<<<<

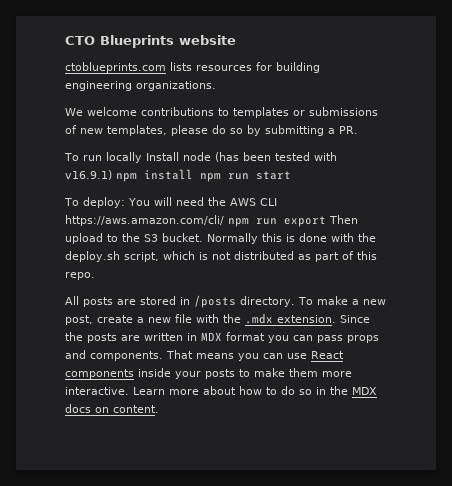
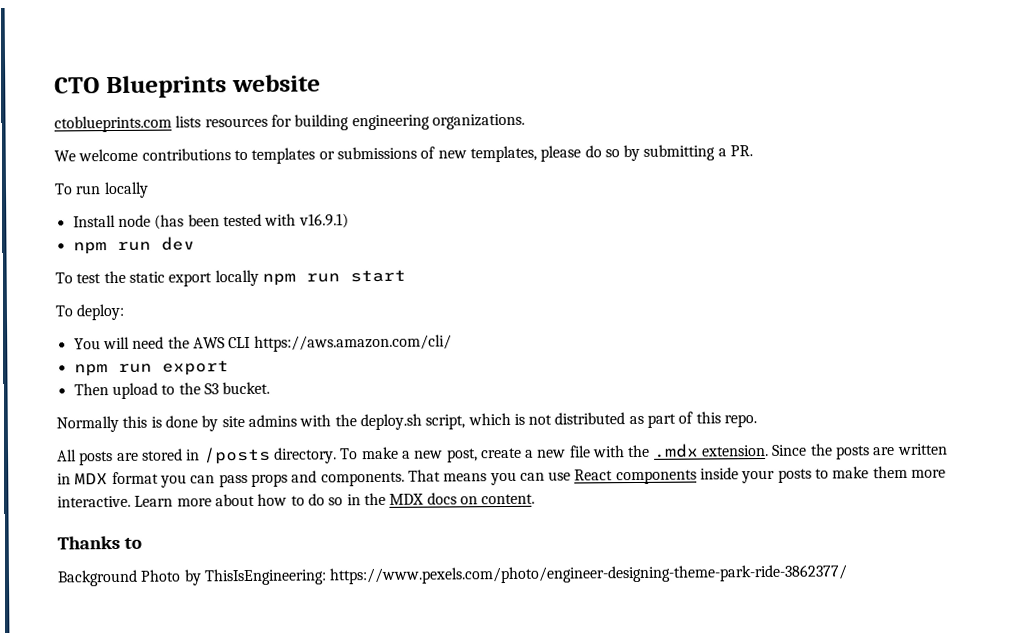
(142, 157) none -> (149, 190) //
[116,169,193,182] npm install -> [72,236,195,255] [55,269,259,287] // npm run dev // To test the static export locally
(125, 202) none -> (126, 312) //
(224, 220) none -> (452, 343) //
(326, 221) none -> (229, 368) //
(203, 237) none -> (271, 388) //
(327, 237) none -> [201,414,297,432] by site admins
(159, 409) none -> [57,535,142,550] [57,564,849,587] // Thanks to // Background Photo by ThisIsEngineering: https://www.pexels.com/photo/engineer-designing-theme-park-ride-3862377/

>>>>

◆ **Your objective**
Repeat exactly the lines starting at the line with "[116,169,193,182] npm install" and ending with the final line of the entries. Include nothing else.

◆ **Response area**
[116,169,193,182] npm install -> [72,236,195,255] [55,269,259,287] // npm run dev // To test the static export locally
(125, 202) none -> (126, 312) //
(224, 220) none -> (452, 343) //
(326, 221) none -> (229, 368) //
(203, 237) none -> (271, 388) //
(327, 237) none -> [201,414,297,432] by site admins
(159, 409) none -> [57,535,142,550] [57,564,849,587] // Thanks to // Background Photo by ThisIsEngineering: https://www.pexels.com/photo/engineer-designing-theme-park-ride-3862377/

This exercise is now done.